Christopher Columbus undoubtedly made a huge impact on the world with his "discovery" of the “new world” in the 1490s. Nevertheless, over five-hundred years later, the debate continues over his intents. Did he simply intend to come to this new land in a peaceful manner, to share it with the natives, or did he plan for a complete takeover of the land, with the possible use of force, for Spain? While it is clear that Columbus hoped to gain riches and fame for his explorations of the other half of the world, many view his attitudes towards the natives as rather foggy: unclear to the modern observer. However, by reading the letter written by Columbus himself, dated the 14th of March, his true intents may become clearer. He did not plan to offer them the protection and advanced nature of European society. Although his original intents may have been in the interests of the native peoples, the actions Columbus took betray the true thoughts behind the kind exterior. From his own words, it can be determined that Columbus saw the natives mainly as unimportant, their only use being that of workers for the Europeans.
At first glance, it may seem that Columbus really does have the best interests of the natives at heart. He claims that he “gave to all I approached whatever articles I had about me, such as cloth and many other things, taking nothing of theirs in return” (Kislansky, 303). He also discouraged his men from taking advantage of the naïve natives. These, and many other actions appear to be benefiting the natives, but Columbus seems to be deceiving even himself. He may desire to be the virtuous explorer, bringing civilization to the savages, but upon a closer look at his letter, it is clear that deep in his heart, the lives of the natives were not important.
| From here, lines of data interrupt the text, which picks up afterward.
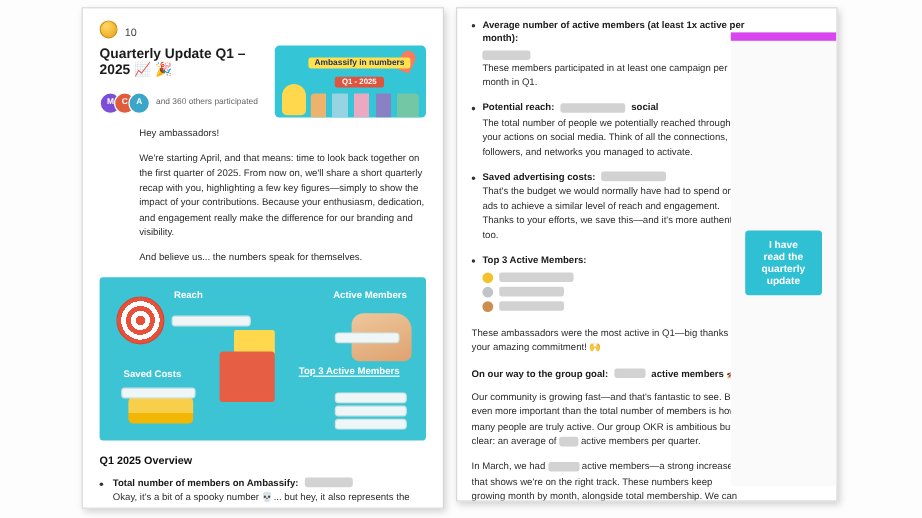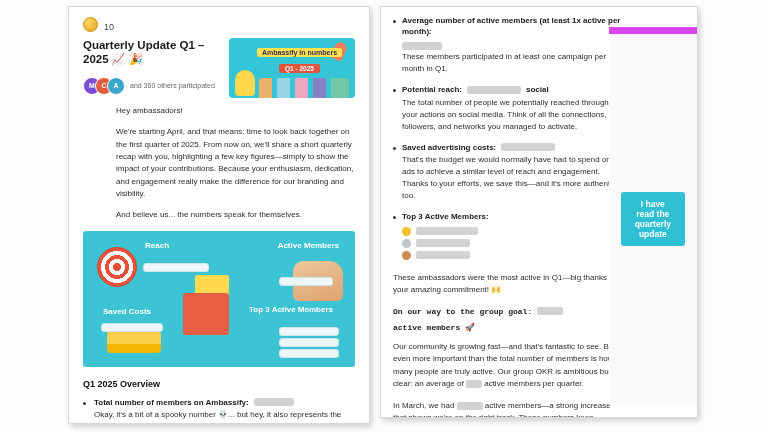--- a/index.html
+++ b/index.html
@@ -199,7 +199,7 @@
   .ig-lbl-reach { left: 62px; top: 10px; }
   .ig-lbl-active { right: 16px; top: 10px; text-align: right; }
   .ig-lbl-saved { left: 20px; top: 76px; }
-  .ig-lbl-top3 { right: 22px; top: 74px; text-align: right; }
+  .ig-lbl-top3 { right: 22px; top: 74px; text-align: right; text-decoration: underline; }
   .ig-bar {
     position: absolute;
     height: 7px;

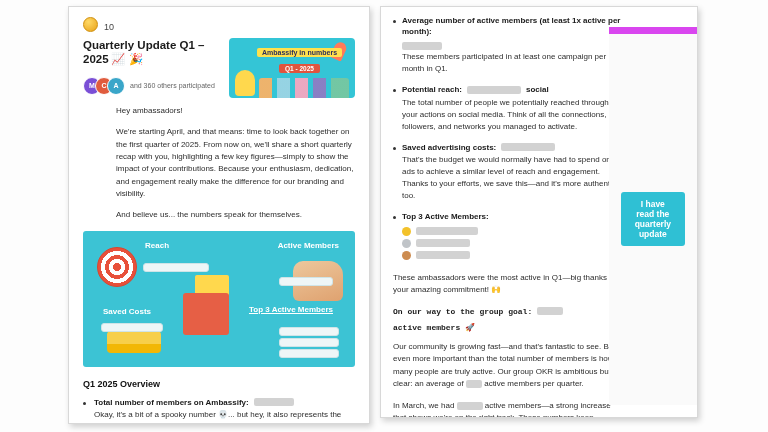--- a/index.html
+++ b/index.html
@@ -472,7 +472,7 @@
 
       <p class="rc-para">These ambassadors were the most active in Q1—big thanks for your amazing commitment! 🙌</p>
 
-      <div class="bullet-head" style="margin-bottom:8px;font-family:Liberation Mono, monospace;">
+      <div class="bullet-head" style="margin-bottom:8px;">
         <span>On our way to the group goal:</span>
         <span class="redact r-sm"></span>
         <span>active members 🚀</span>

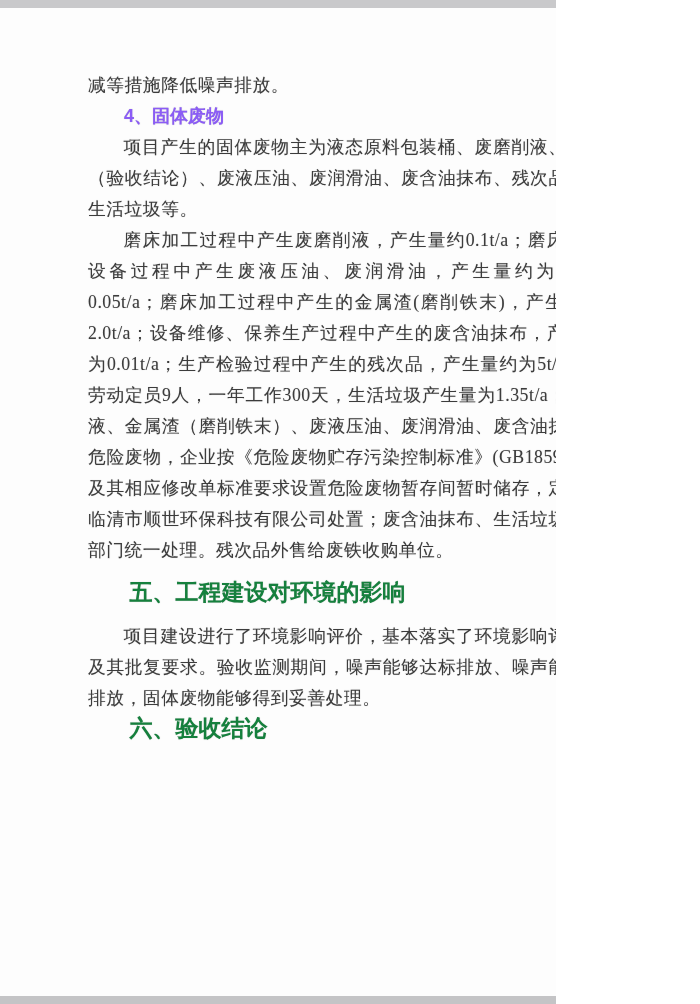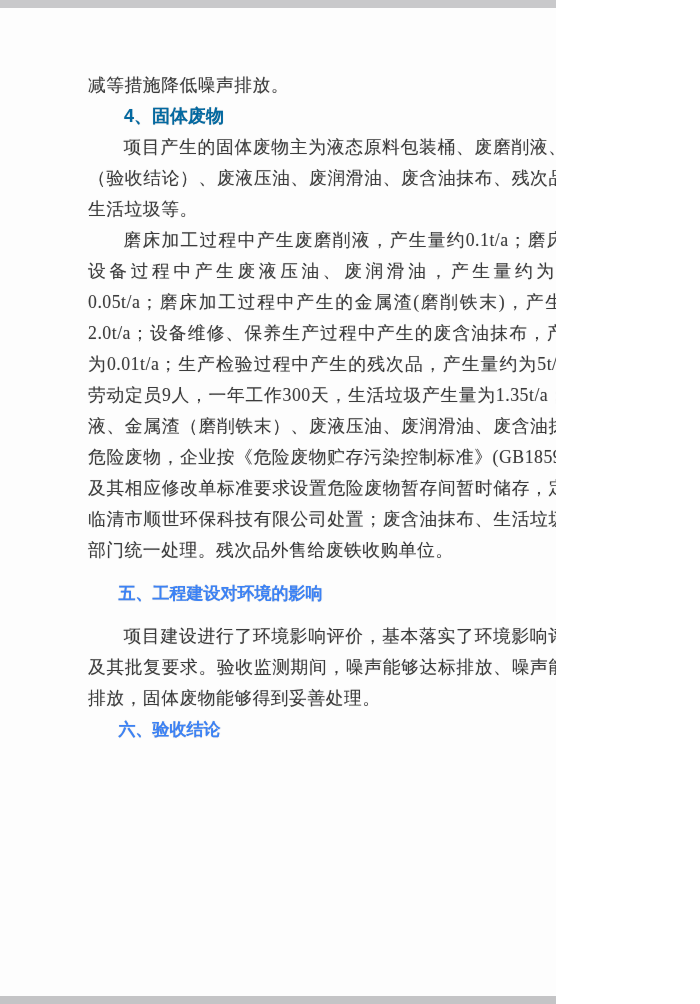--- a/index.html
+++ b/index.html
@@ -46,7 +46,7 @@
     font-size: 18px;
     line-height: 31px;
     text-indent: 2em;
-    color: #0369a1;
+    color: #8b5cf6;
   }
 
   .section-heading {

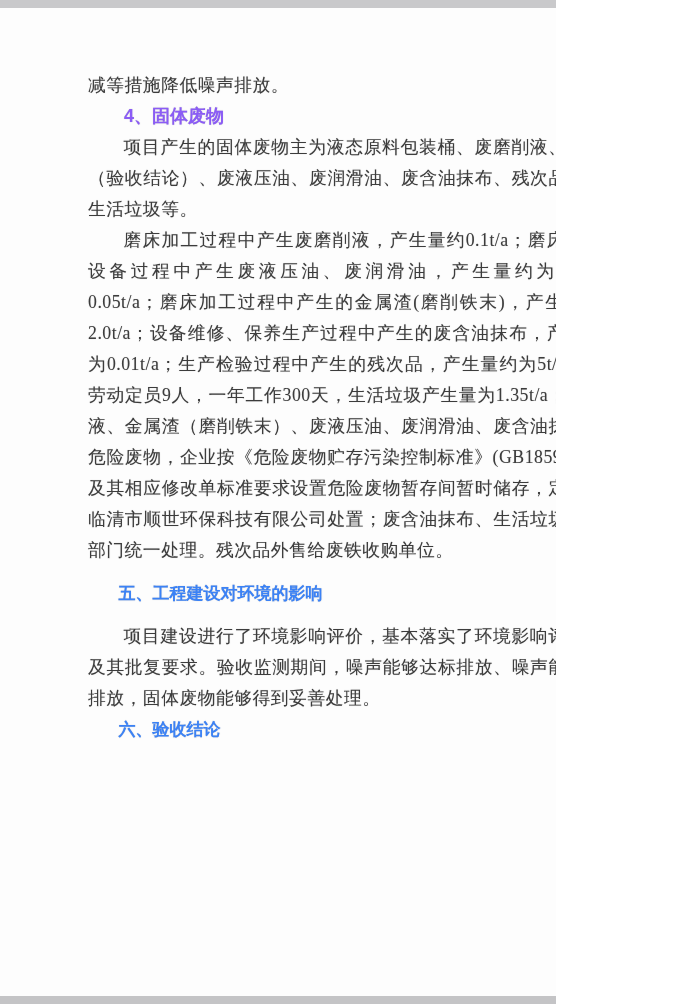--- a/index.html
+++ b/index.html
@@ -50,12 +50,12 @@
   }
 
   .section-heading {
-    font-family: Liberation Sans, sans-serif;
+    font-family: Liberation Mono, monospace;
     font-weight: bold;
-    font-size: 17px;
+    font-size: 23px;
     line-height: 32px;
     text-indent: 1.8em;
-    color: #3b82f6;
+    color: #15803d;
   }
   .section-heading.spaced {
     margin-top: 12px;

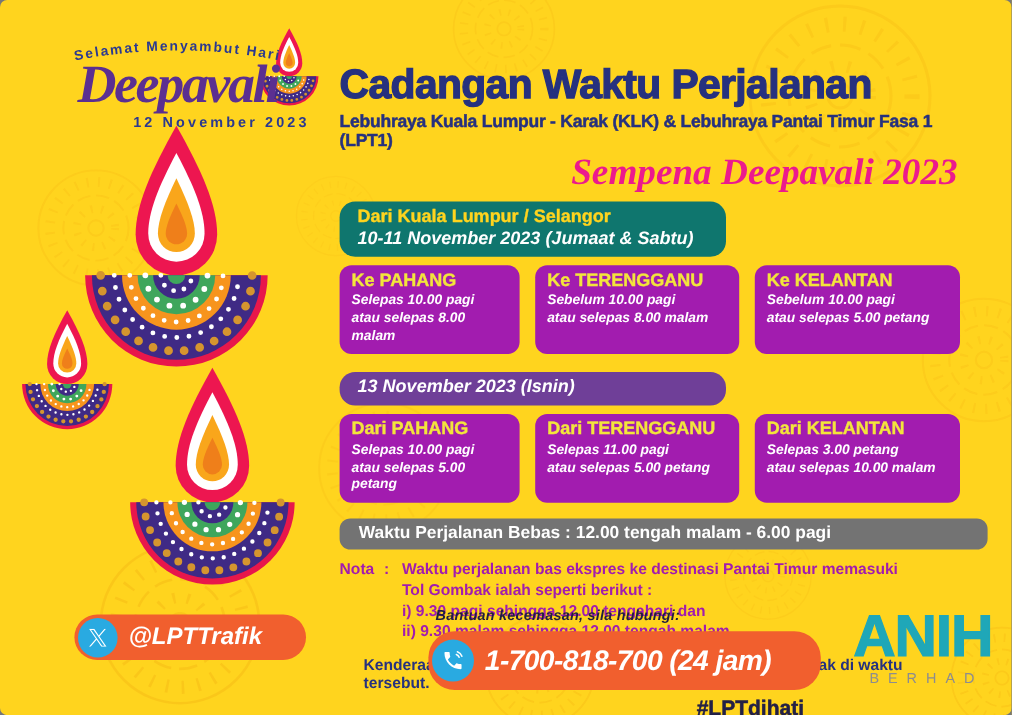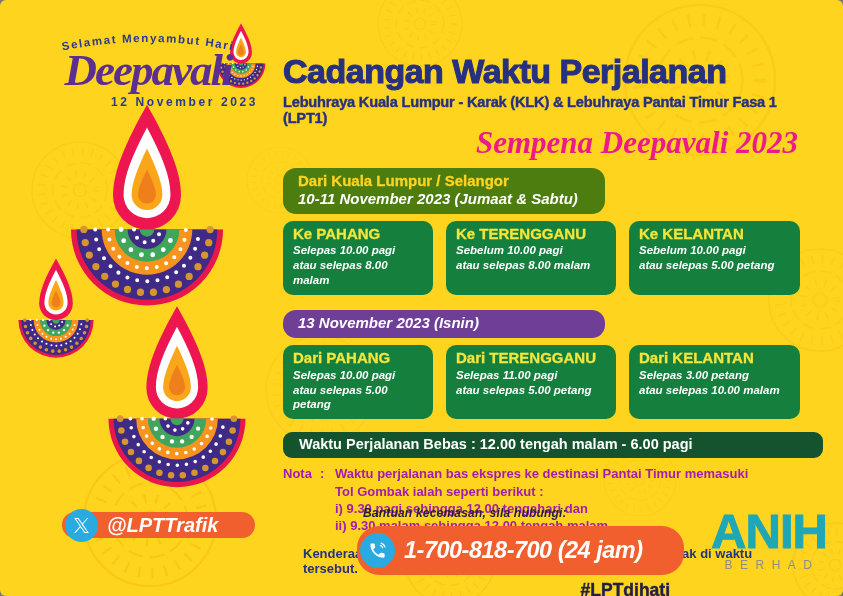--- a/index.html
+++ b/index.html
@@ -45,7 +45,7 @@
     margin-top:9px;width:322px;box-sizing:border-box;border-radius:13px;
     padding:4px 10px 6px 15px;line-height:1.18;
   }
-  .banner-blue{background:#4d7c0f;}
+  .banner-blue{background:#0f766e;}
   .banner-purple{background:#6F3F98;margin-top:15px;}
   .banner-title{color:#FFD41E;font-weight:bold;font-size:15px;-webkit-text-stroke:.3px #FFD41E;}
   .banner-date{color:#FFFFFF;font-weight:bold;font-style:italic;font-size:15px;}

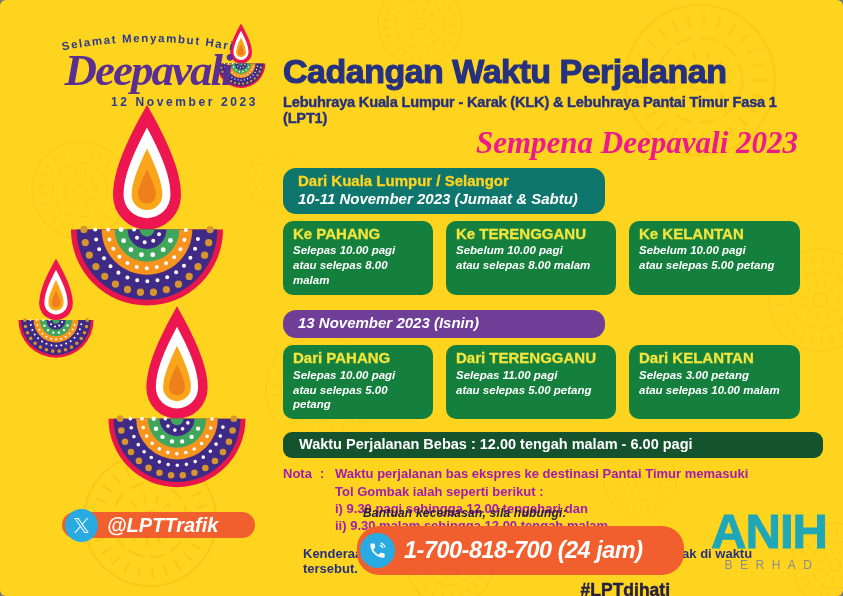--- a/index.html
+++ b/index.html
@@ -51,7 +51,7 @@
   .banner-date{color:#FFFFFF;font-weight:bold;font-style:italic;font-size:15px;}
   .cards{margin-top:7px;display:grid;grid-template-columns:150px 170px 171px;column-gap:13px;}
   .card{
-    background:#15803d;border-radius:10px;padding:4px 10px 7px;box-sizing:border-box;
+    background:#a21caf;border-radius:10px;padding:4px 10px 7px;box-sizing:border-box;
   }
   .card-title{color:#F3E53C;font-weight:bold;font-size:15px;line-height:1.25;-webkit-text-stroke:.3px #F3E53C;}
   .card-line{color:#fff;font-weight:bold;font-style:italic;font-size:11.5px;line-height:1.3;}

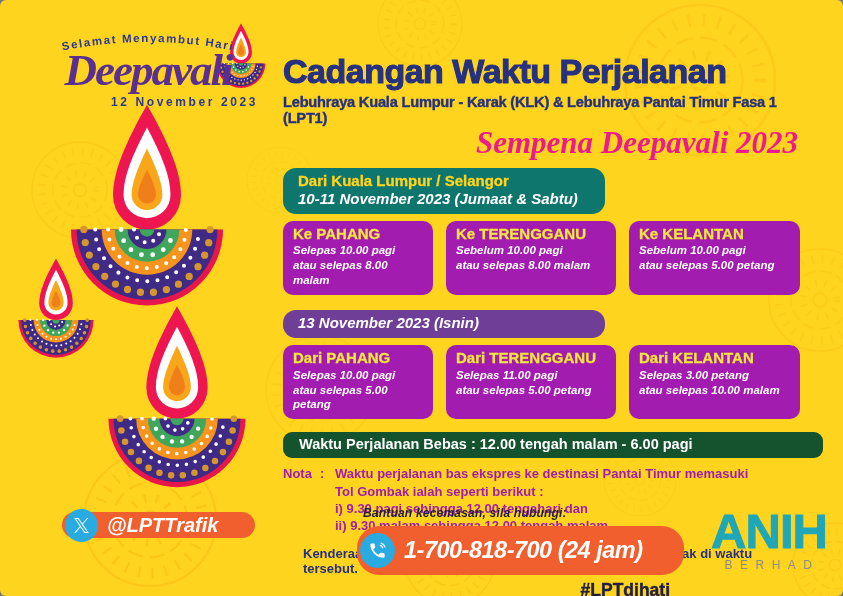--- a/index.html
+++ b/index.html
@@ -56,7 +56,7 @@
   .card-title{color:#F3E53C;font-weight:bold;font-size:15px;line-height:1.25;-webkit-text-stroke:.3px #F3E53C;}
   .card-line{color:#fff;font-weight:bold;font-style:italic;font-size:11.5px;line-height:1.3;}
   .free-banner{
-    margin-top:13px;width:540px;box-sizing:border-box;background:#14532d;
+    margin-top:13px;width:540px;box-sizing:border-box;background:#737373;
     border-radius:9px;padding:4px 16px 6px;color:#fff;font-weight:bold;font-size:14.5px;
   }
   .note{margin-top:7px;display:flex;color:#a21caf;font-weight:bold;font-size:13px;line-height:1.32;}

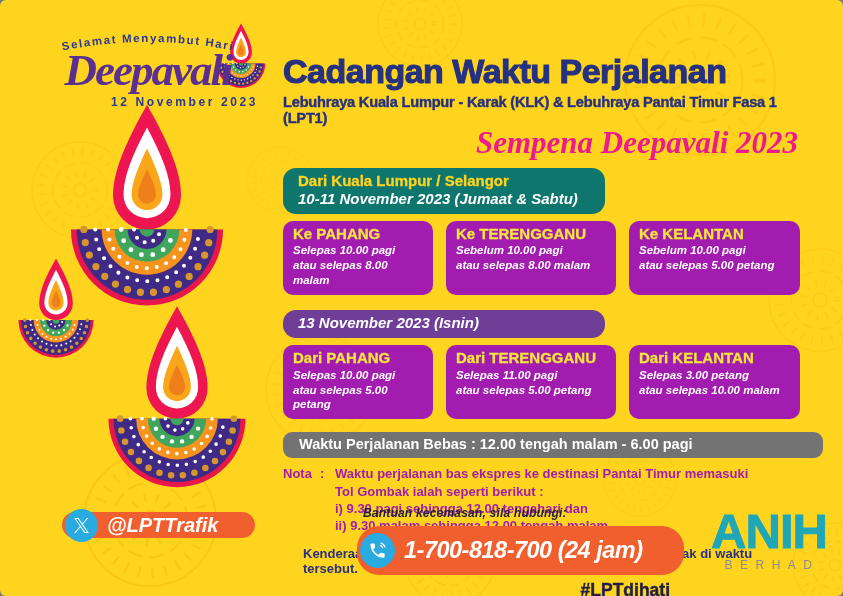--- a/index.html
+++ b/index.html
@@ -74,7 +74,7 @@
     flex:none;
   }
   .footer-social{position:absolute;left:62px;top:506px;width:193px;}
-  .footer-social .pill{height:26px;padding:0 10px 0 3px;gap:9px;}
+  .footer-social .pill{height:38px;padding:0 10px 0 3px;gap:9px;}
   .footer-social .pill-circle{width:33px;height:33px;}
   .handle{color:#fff;font-weight:bold;font-style:italic;font-size:20px;white-space:nowrap;}
   .footer-emergency{position:absolute;left:357px;top:506px;width:327px;}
Columbus’s hidden attitude towards the natives is apparent from the very beginning. He found the islands “thickly peopled” and “took possession without resistance” (Kislansky, 303). There was no attempt to live in harmony with the natives. Instead, Columbus marched in with proclamation and banner and claimed the land for Spain, with no regard to the natives that had lived there for probably hundreds, if not thousands, of years. To take this total conquest idea even further, Columbus’s next mentioned action was to rename the island “called by the Indians Guanahani”, and call it San Salvador (Kislansky, 303). This also demonstrates his unwillingness to preserve the natives as a people. He took places already given names by the people who already lived there, and, with complete disregard, renamed them to suit his purposes and to please the king. Had Columbus had any intention of not taking advantage of the natives, he would have allowed them the basic courtesy of allowing them to keep the names of the islands they lived upon.
Not long after Columbus writes of renaming the islands, he goes on at some length about the trading habits of the natives. He tells about how the Indians were fascinated with the goods he and his crew had brought from Europe, and that they would trade ridiculous sums of gold for minor trinkets. Columbus, ever the Christian conqueror, forbade such unfair trading, often giving items to the natives “that I might induce them to take in interest in seeking out, and collecting, and delivering to us such things as they possessed in abundance, but which we greatly needed” (Kislansky, 304). Columbus viewed the natives as no more than a work force to be kept happy and content, so that he might use them without the need of force.
During his stay in the new world, Columbus also felt the need to seize control of a large city and set up a fortress there (Kislansky, 304). This is yet another example of his disregard for the people already in possession of the land. Furthermore, he “left as many men as he thought necessary, with all sorts of arms” (Kislansky, 304). Columbus saw potentials for revolt against the work he was doing. If he truly had the best interests of the natives in mind, would he really have expected a revolt so soon? He established his fort “so that those who hold the said fortress, can easily keep the whole island in check” (Kislansky, 304). The goal here was obviously to conquer and control, not to offer protection to the natives. The natives had apparently no need for protection, as they had no “proper” weapons, as stated by Columbus in the early portion of his letter: “None of them are possessed of any iron, neither have they weapons…” (Kislansky, 303). If the natives had no weapons, there is a good chance that they never had the need to develop any to protect themselves from outside threats, and if the natives had not had to defend themselves, it stands to reason that they did not need Columbus and his men to defend them now.
Columbus had little to no intention of offering the natives of the land he discovered protection or benefits of European culture. He believed them to be unintelligent and incapable of doing things for themselves. Despite wanting to appear valorous and honorable, his true intentions lay close enough to the surface for the close examiner to clearly see. For all intents a purposes, he viewed them as just another resource he could exploit.
Columbus, Christopher. "Letter from the Fisrt Voyage." Sources of World History: Volume 1. Mark A. Kishlansky (Ed.) Wadsworth Publishing, 1998.
McNeill, William H. A World History. New York: Oxford University Press: 1999.